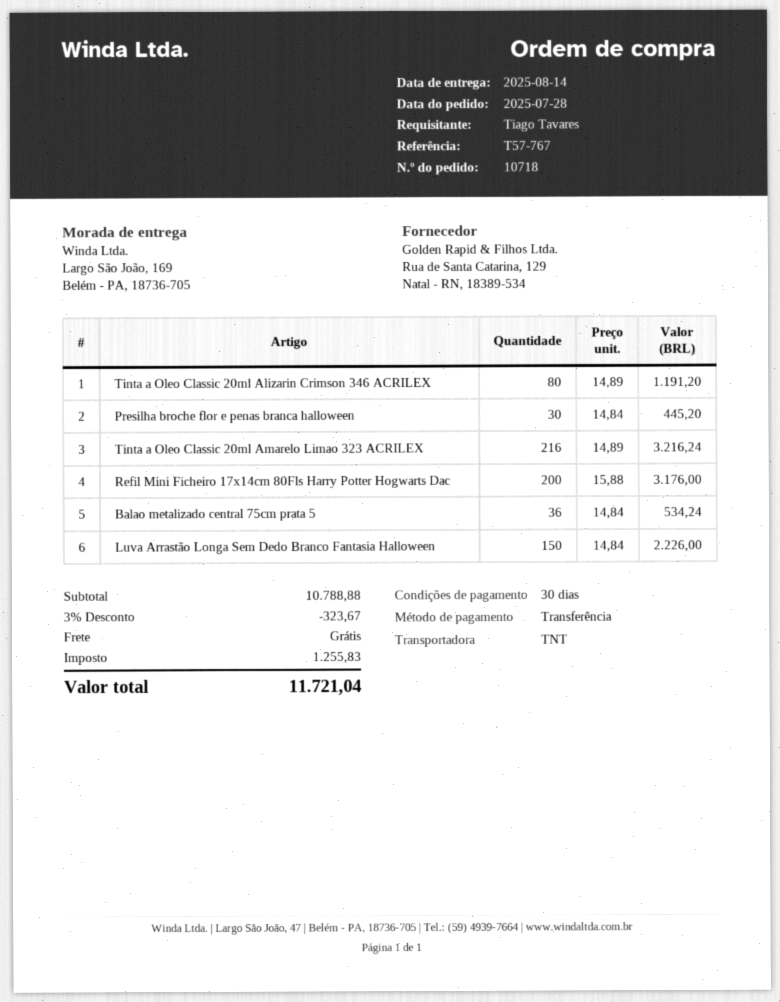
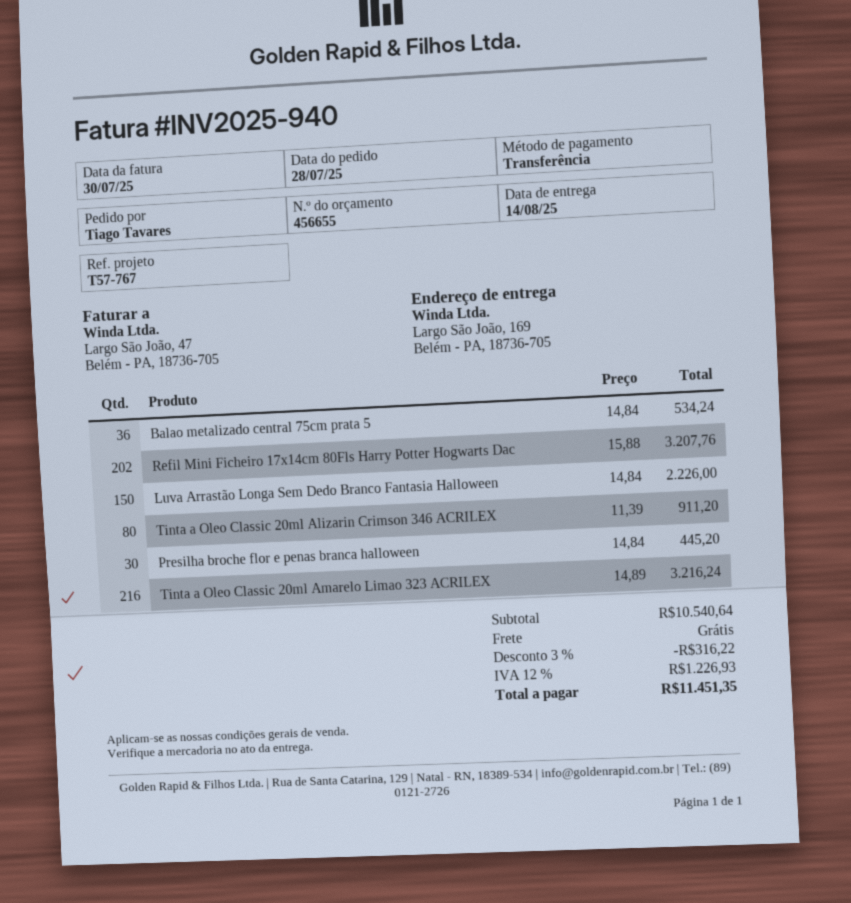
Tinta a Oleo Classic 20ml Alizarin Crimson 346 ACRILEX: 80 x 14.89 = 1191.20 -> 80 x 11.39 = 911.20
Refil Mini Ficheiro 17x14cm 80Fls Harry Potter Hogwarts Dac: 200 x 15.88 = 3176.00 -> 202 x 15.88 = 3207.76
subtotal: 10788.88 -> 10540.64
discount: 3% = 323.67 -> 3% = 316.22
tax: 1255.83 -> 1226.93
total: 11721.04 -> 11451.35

WORK ORDER → Reproduce all of the data exactly; the pictures do not belong in the copy.

TASK RESULT →
Tinta a Oleo Classic 20ml Alizarin Crimson 346 ACRILEX: 80 x 14.89 = 1191.20 -> 80 x 11.39 = 911.20
Refil Mini Ficheiro 17x14cm 80Fls Harry Potter Hogwarts Dac: 200 x 15.88 = 3176.00 -> 202 x 15.88 = 3207.76
subtotal: 10788.88 -> 10540.64
discount: 3% = 323.67 -> 3% = 316.22
tax: 1255.83 -> 1226.93
total: 11721.04 -> 11451.35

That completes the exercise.